For one thing, I wanted to be a doctor. I know now that, however scientifically capable I am, I have the analytical mindset of a historian more than anything else. Furthermore my sense of empathy is more geared towards difficulties of the mind than the body. I was never going to be able to take the scientific route and my moving to a more humanities-oriented school for my GCSEs killed the last of that early ambition. So I am not studying medicine right now. There’s my first surprise for my past self.

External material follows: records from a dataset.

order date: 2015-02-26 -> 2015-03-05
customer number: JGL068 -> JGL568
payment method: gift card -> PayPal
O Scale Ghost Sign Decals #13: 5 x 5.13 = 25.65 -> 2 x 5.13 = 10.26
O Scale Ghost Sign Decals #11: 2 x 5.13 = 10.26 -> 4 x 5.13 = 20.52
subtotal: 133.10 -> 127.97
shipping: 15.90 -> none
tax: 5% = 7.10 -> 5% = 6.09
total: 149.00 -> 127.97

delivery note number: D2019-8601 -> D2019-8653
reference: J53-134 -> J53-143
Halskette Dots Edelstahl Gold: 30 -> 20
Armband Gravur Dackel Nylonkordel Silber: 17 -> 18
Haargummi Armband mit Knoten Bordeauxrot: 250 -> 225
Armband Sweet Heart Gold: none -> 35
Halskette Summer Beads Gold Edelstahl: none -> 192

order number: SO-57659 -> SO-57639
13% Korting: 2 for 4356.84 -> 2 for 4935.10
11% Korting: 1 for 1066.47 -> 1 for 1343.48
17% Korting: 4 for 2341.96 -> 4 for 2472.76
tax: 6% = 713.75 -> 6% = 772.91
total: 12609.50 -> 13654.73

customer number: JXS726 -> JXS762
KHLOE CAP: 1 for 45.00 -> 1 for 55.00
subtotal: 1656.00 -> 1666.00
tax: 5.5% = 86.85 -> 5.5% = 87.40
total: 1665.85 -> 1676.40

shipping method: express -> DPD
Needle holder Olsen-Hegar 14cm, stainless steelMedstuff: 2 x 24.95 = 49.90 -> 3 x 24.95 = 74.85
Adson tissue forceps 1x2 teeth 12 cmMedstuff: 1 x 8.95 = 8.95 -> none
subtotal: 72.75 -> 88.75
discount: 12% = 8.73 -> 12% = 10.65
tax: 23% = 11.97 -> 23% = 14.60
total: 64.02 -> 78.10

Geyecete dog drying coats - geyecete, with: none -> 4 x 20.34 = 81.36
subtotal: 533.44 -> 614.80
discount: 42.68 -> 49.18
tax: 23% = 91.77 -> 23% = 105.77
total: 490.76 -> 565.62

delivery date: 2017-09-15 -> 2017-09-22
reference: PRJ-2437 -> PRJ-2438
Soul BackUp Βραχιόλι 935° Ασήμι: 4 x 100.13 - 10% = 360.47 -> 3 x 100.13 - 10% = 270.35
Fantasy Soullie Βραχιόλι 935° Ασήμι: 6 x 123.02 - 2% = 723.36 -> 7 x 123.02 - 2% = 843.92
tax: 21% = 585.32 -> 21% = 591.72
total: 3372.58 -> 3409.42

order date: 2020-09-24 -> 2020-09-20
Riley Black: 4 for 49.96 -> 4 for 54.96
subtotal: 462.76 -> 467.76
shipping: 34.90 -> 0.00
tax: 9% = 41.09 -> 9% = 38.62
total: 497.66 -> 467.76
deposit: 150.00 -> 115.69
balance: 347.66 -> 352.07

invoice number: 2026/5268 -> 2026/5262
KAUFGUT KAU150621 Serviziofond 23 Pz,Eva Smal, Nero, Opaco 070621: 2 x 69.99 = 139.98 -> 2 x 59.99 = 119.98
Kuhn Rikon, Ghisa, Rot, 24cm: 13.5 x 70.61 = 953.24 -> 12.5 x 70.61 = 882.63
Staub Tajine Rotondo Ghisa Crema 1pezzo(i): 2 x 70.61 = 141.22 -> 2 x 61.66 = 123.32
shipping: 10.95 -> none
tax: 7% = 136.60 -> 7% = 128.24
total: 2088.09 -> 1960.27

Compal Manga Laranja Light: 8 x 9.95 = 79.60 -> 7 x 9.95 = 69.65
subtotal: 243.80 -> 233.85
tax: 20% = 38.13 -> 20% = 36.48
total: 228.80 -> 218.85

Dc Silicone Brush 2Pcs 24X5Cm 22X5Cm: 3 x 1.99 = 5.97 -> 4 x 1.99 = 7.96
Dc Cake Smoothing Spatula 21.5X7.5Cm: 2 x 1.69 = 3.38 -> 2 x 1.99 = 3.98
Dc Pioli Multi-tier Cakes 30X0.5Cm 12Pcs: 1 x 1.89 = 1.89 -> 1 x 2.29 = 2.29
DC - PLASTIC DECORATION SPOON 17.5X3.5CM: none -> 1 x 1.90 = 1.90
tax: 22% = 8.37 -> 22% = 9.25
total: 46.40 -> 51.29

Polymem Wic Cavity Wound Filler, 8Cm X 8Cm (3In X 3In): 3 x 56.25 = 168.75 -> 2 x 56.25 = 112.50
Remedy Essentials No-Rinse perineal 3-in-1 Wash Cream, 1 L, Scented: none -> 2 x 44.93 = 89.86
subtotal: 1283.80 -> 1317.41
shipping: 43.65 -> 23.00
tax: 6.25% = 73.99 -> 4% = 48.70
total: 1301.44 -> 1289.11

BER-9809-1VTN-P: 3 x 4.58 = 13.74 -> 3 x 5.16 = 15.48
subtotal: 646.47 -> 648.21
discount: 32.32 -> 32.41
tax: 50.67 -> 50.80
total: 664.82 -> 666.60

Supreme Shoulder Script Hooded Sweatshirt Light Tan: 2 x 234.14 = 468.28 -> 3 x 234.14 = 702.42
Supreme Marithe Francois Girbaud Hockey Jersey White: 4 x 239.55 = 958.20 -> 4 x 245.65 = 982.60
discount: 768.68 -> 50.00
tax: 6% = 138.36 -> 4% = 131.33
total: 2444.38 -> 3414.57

Secondly, I expected to do the very middle-class, family-oriented thing with my life. House, car, wife, pet Labrador, 2.4 children… you know the drill. Really, that’s the lifestyle I still crave, yet I’m not even on the first steps to getting there. I’ve failed miserably at every turn when it comes to romantic relationships and things are not looking like they’re going to get any better on that front. I can’t drive either. I suppose I can still get a dog, but there doesn’t seem to be much point anymore.

Have I failed myself? I’m not sure. If my seven-year-old self was confronted with my twenty-two-year-old self, I don’t think he’d be disappointed. Shocked, maybe. I don’t think he’d think of me as something to aspire to. Yet the things I admire about him are still there. My sense of justice is still rattling away in there as the single biggest influence on my decisions. Likewise, I still question the world around me with the same cynicism I always did; I won’t fall into a system blindly. Maybe seven-year-old Rob wouldn’t appreciate the significance of that, but it means that twenty-two-year-old Rob still has hope.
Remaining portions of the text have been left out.